Instructions to follow>
Find the line with "- The Interim" in the entries below. Repeat it, every following line, and the line with "- If the Ogema", exactly and with nothing added.

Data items
....................

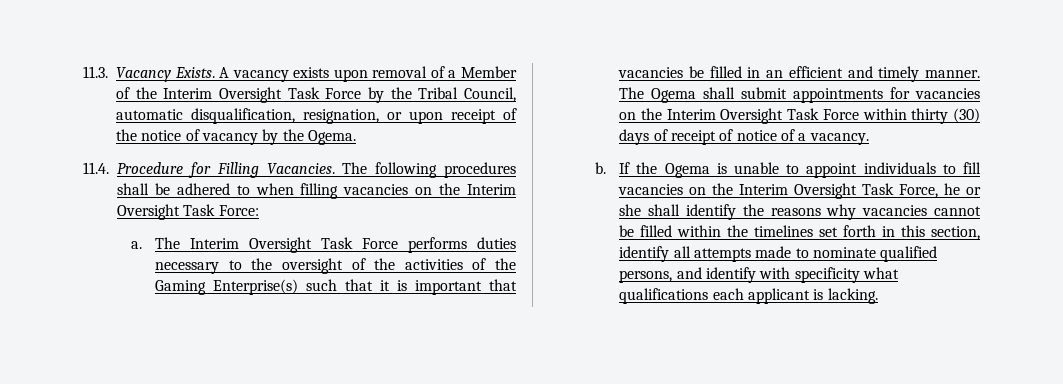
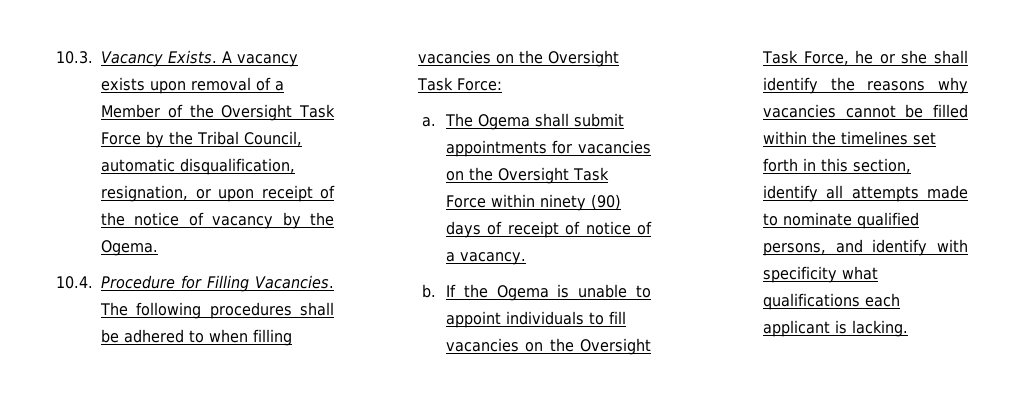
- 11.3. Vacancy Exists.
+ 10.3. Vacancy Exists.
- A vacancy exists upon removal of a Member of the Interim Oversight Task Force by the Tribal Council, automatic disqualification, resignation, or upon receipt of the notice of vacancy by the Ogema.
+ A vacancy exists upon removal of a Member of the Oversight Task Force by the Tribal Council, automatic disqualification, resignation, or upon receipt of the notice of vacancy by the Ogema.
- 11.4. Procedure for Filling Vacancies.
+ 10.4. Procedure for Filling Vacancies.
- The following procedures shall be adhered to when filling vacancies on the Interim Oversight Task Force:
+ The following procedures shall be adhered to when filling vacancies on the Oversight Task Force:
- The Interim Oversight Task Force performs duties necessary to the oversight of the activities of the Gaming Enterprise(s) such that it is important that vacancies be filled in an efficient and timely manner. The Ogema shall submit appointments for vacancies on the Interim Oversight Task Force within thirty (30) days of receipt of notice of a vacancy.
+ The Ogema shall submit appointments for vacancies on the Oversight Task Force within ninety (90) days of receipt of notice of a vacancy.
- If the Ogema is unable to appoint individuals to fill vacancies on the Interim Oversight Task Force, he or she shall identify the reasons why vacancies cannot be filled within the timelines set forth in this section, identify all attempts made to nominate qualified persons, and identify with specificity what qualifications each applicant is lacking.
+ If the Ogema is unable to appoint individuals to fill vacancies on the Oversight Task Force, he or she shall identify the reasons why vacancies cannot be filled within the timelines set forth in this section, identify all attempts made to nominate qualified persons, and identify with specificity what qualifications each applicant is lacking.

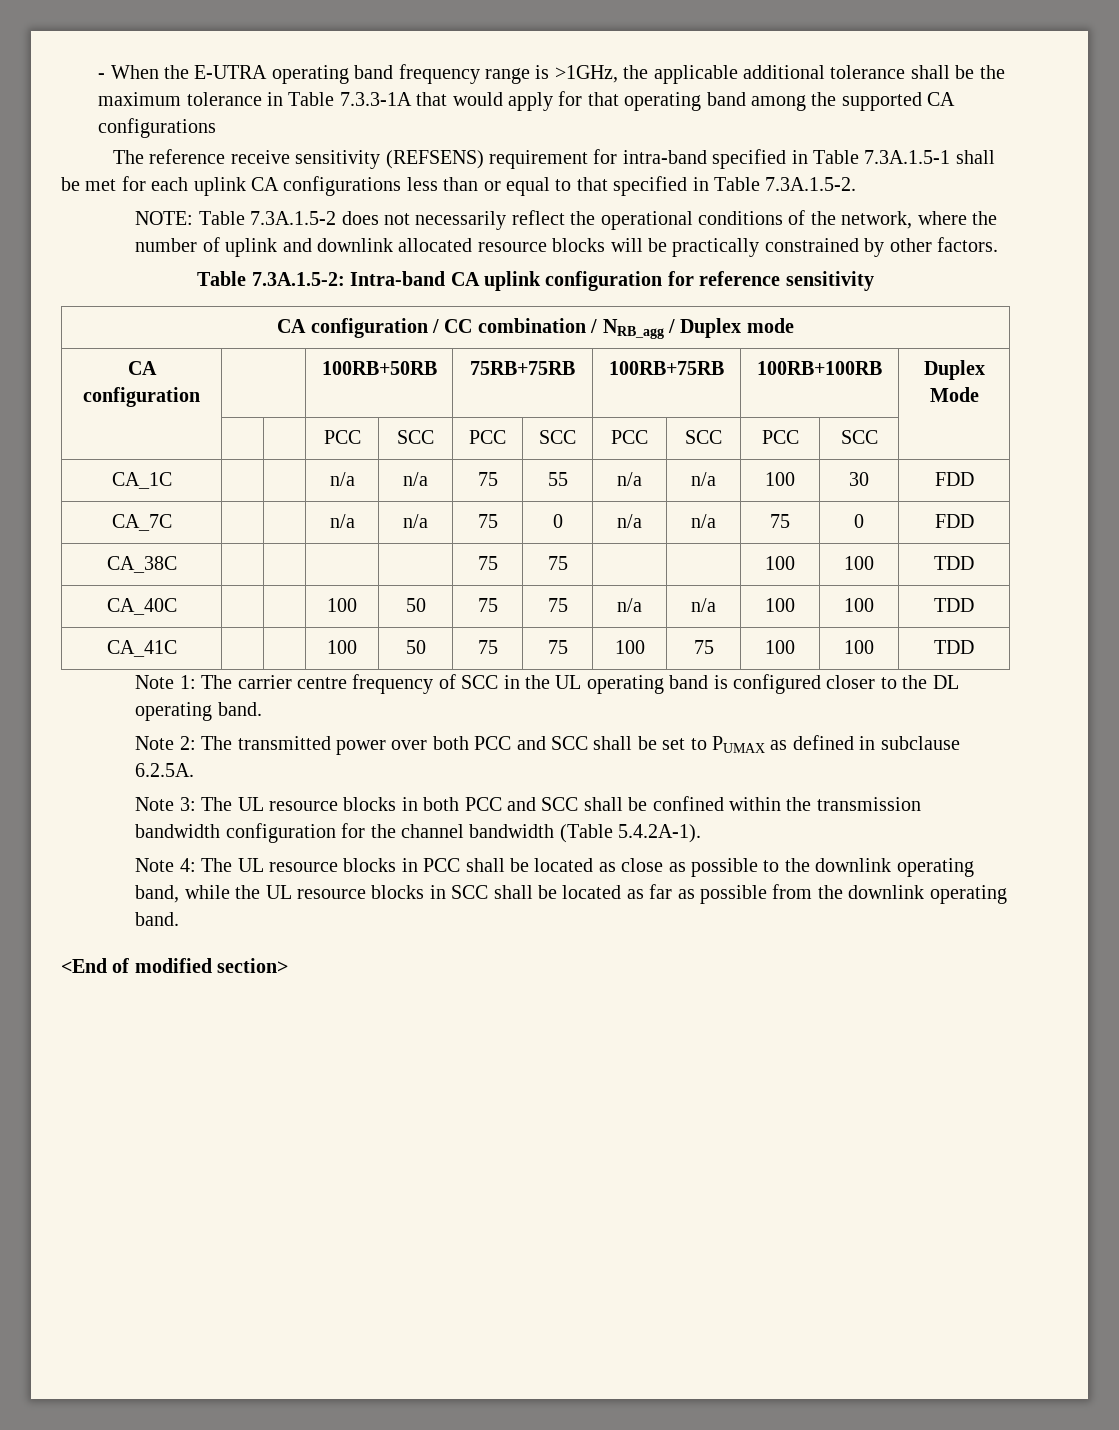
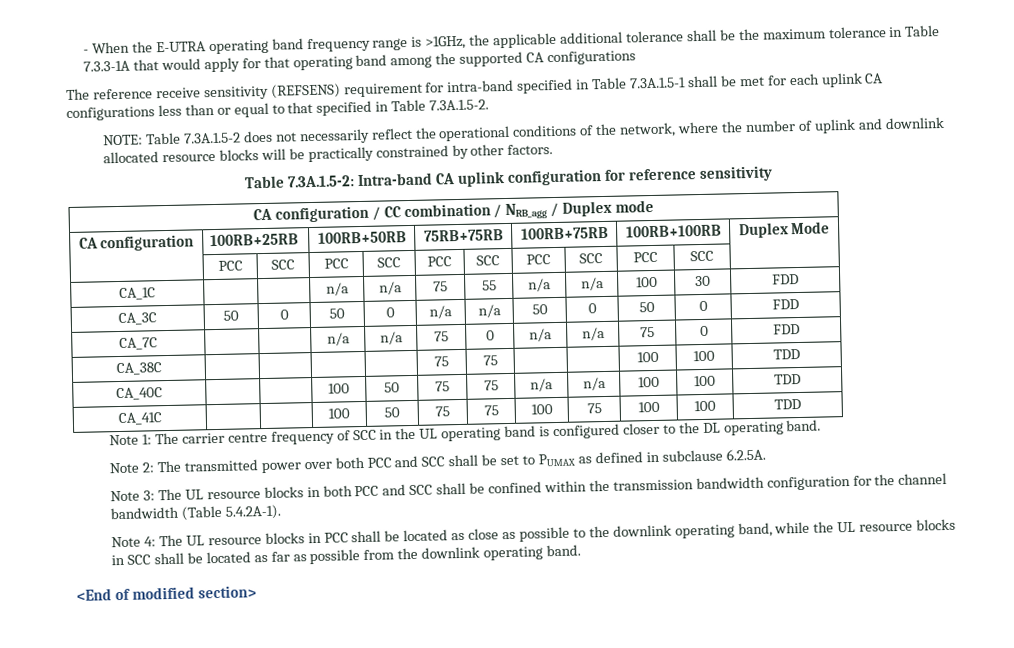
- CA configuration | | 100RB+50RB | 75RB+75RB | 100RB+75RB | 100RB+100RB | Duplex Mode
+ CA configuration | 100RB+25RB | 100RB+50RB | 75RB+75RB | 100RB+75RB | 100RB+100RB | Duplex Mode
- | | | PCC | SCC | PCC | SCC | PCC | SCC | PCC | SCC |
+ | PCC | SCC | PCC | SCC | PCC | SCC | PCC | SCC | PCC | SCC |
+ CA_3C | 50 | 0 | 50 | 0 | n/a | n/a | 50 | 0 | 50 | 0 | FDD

....................

Exercise answer>
- The Interim Oversight Task Force performs duties necessary to the oversight of the activities of the Gaming Enterprise(s) such that it is important that vacancies be filled in an efficient and timely manner. The Ogema shall submit appointments for vacancies on the Interim Oversight Task Force within thirty (30) days of receipt of notice of a vacancy.
+ The Ogema shall submit appointments for vacancies on the Oversight Task Force within ninety (90) days of receipt of notice of a vacancy.
- If the Ogema is unable to appoint individuals to fill vacancies on the Interim Oversight Task Force, he or she shall identify the reasons why vacancies cannot be filled within the timelines set forth in this section, identify all attempts made to nominate qualified persons, and identify with specificity what qualifications each applicant is lacking.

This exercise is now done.